--- Given records ---

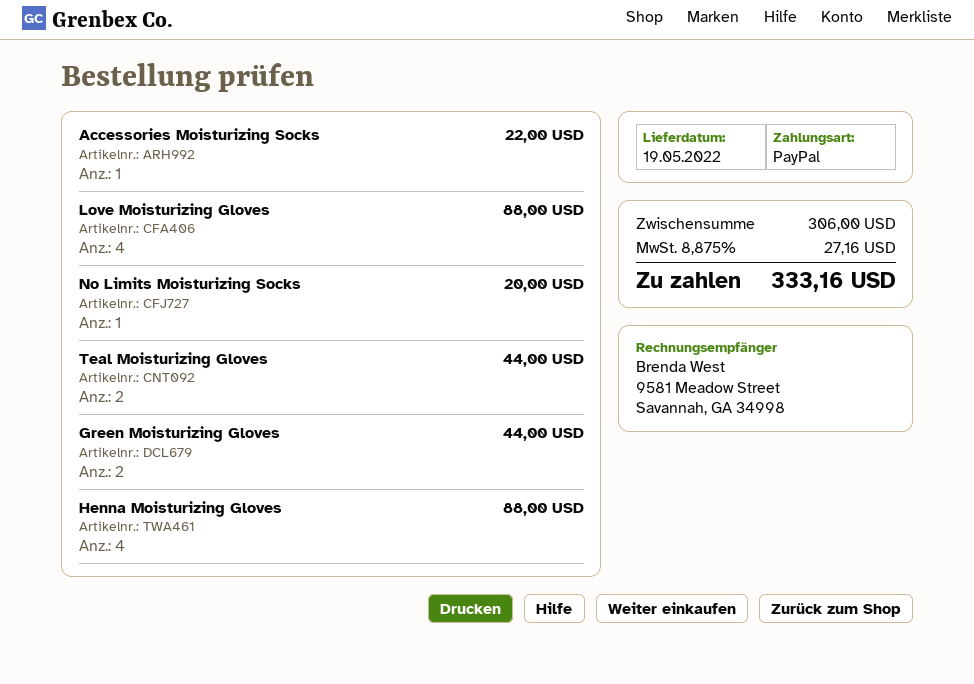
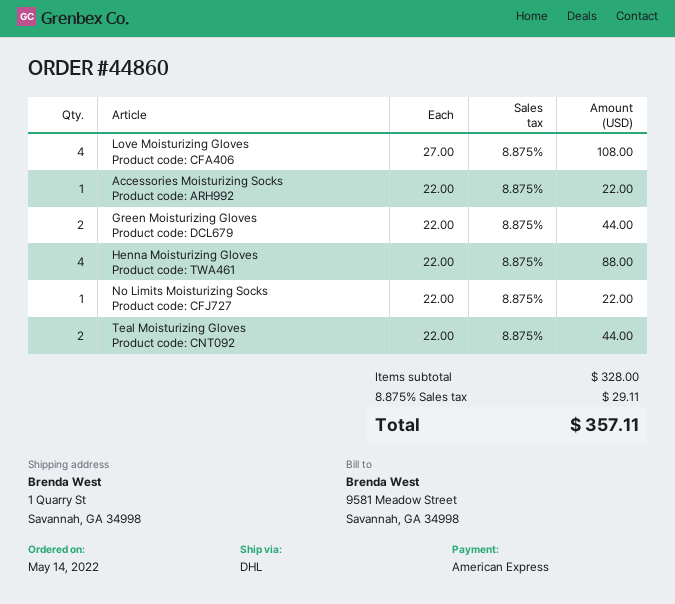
payment method: PayPal -> American Express
Love Moisturizing Gloves: 4 for 88.00 -> 4 for 108.00
No Limits Moisturizing Socks: 1 for 20.00 -> 1 for 22.00
subtotal: 306.00 -> 328.00
tax: 8.875% = 27.16 -> 8.875% = 29.11
total: 333.16 -> 357.11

--- Work required ---
Look through the data and show every line containing "Moisturizing".

--- Task solution ---
Love Moisturizing Gloves: 4 for 88.00 -> 4 for 108.00
No Limits Moisturizing Socks: 1 for 20.00 -> 1 for 22.00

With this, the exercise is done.